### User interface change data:
━━━━━━━━━━━━━━━━━━━━
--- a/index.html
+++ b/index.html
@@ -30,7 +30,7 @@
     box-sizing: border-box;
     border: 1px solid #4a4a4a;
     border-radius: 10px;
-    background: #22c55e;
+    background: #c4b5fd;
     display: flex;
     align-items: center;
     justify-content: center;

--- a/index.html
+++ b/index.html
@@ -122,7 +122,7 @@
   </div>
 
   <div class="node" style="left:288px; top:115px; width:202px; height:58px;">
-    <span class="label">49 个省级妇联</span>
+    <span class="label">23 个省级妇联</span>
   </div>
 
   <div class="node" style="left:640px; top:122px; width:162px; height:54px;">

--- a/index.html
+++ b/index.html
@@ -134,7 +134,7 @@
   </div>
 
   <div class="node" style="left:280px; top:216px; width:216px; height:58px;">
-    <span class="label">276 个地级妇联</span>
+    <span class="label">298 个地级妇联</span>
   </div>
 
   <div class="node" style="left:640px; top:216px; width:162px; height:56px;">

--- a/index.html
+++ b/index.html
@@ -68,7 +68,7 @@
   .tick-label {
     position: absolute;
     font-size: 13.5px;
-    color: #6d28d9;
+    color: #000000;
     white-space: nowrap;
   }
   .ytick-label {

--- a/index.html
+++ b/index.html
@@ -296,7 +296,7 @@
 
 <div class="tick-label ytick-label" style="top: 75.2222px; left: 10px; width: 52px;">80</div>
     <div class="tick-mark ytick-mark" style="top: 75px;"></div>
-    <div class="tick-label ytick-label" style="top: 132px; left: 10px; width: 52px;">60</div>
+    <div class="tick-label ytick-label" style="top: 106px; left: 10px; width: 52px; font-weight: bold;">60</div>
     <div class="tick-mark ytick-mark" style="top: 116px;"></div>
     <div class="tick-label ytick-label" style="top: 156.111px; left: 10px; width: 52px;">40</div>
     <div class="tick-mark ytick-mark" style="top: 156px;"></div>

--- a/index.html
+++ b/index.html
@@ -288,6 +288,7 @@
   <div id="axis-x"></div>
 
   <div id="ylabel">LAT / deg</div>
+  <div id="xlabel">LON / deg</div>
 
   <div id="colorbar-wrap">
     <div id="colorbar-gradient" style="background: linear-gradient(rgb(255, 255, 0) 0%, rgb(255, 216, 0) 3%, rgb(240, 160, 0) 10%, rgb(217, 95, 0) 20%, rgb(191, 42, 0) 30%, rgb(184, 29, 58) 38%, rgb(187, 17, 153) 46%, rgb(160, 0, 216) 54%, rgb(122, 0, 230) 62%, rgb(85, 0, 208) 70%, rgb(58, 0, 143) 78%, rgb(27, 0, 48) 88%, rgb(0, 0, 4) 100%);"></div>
━━━━━━━━━━━━━━━━━━━━
### Problem:
I would like the records restated exactly, with every line intact.

### Result of this exercise:
--- a/index.html
+++ b/index.html
@@ -30,7 +30,7 @@
     box-sizing: border-box;
     border: 1px solid #4a4a4a;
     border-radius: 10px;
-    background: #22c55e;
+    background: #c4b5fd;
     display: flex;
     align-items: center;
     justify-content: center;

--- a/index.html
+++ b/index.html
@@ -122,7 +122,7 @@
   </div>
 
   <div class="node" style="left:288px; top:115px; width:202px; height:58px;">
-    <span class="label">49 个省级妇联</span>
+    <span class="label">23 个省级妇联</span>
   </div>
 
   <div class="node" style="left:640px; top:122px; width:162px; height:54px;">

--- a/index.html
+++ b/index.html
@@ -134,7 +134,7 @@
   </div>
 
   <div class="node" style="left:280px; top:216px; width:216px; height:58px;">
-    <span class="label">276 个地级妇联</span>
+    <span class="label">298 个地级妇联</span>
   </div>
 
   <div class="node" style="left:640px; top:216px; width:162px; height:56px;">

--- a/index.html
+++ b/index.html
@@ -68,7 +68,7 @@
   .tick-label {
     position: absolute;
     font-size: 13.5px;
-    color: #6d28d9;
+    color: #000000;
     white-space: nowrap;
   }
   .ytick-label {

--- a/index.html
+++ b/index.html
@@ -296,7 +296,7 @@
 
 <div class="tick-label ytick-label" style="top: 75.2222px; left: 10px; width: 52px;">80</div>
     <div class="tick-mark ytick-mark" style="top: 75px;"></div>
-    <div class="tick-label ytick-label" style="top: 132px; left: 10px; width: 52px;">60</div>
+    <div class="tick-label ytick-label" style="top: 106px; left: 10px; width: 52px; font-weight: bold;">60</div>
     <div class="tick-mark ytick-mark" style="top: 116px;"></div>
     <div class="tick-label ytick-label" style="top: 156.111px; left: 10px; width: 52px;">40</div>
     <div class="tick-mark ytick-mark" style="top: 156px;"></div>

--- a/index.html
+++ b/index.html
@@ -288,6 +288,7 @@
   <div id="axis-x"></div>
 
   <div id="ylabel">LAT / deg</div>
+  <div id="xlabel">LON / deg</div>
 
   <div id="colorbar-wrap">
     <div id="colorbar-gradient" style="background: linear-gradient(rgb(255, 255, 0) 0%, rgb(255, 216, 0) 3%, rgb(240, 160, 0) 10%, rgb(217, 95, 0) 20%, rgb(191, 42, 0) 30%, rgb(184, 29, 58) 38%, rgb(187, 17, 153) 46%, rgb(160, 0, 216) 54%, rgb(122, 0, 230) 62%, rgb(85, 0, 208) 70%, rgb(58, 0, 143) 78%, rgb(27, 0, 48) 88%, rgb(0, 0, 4) 100%);"></div>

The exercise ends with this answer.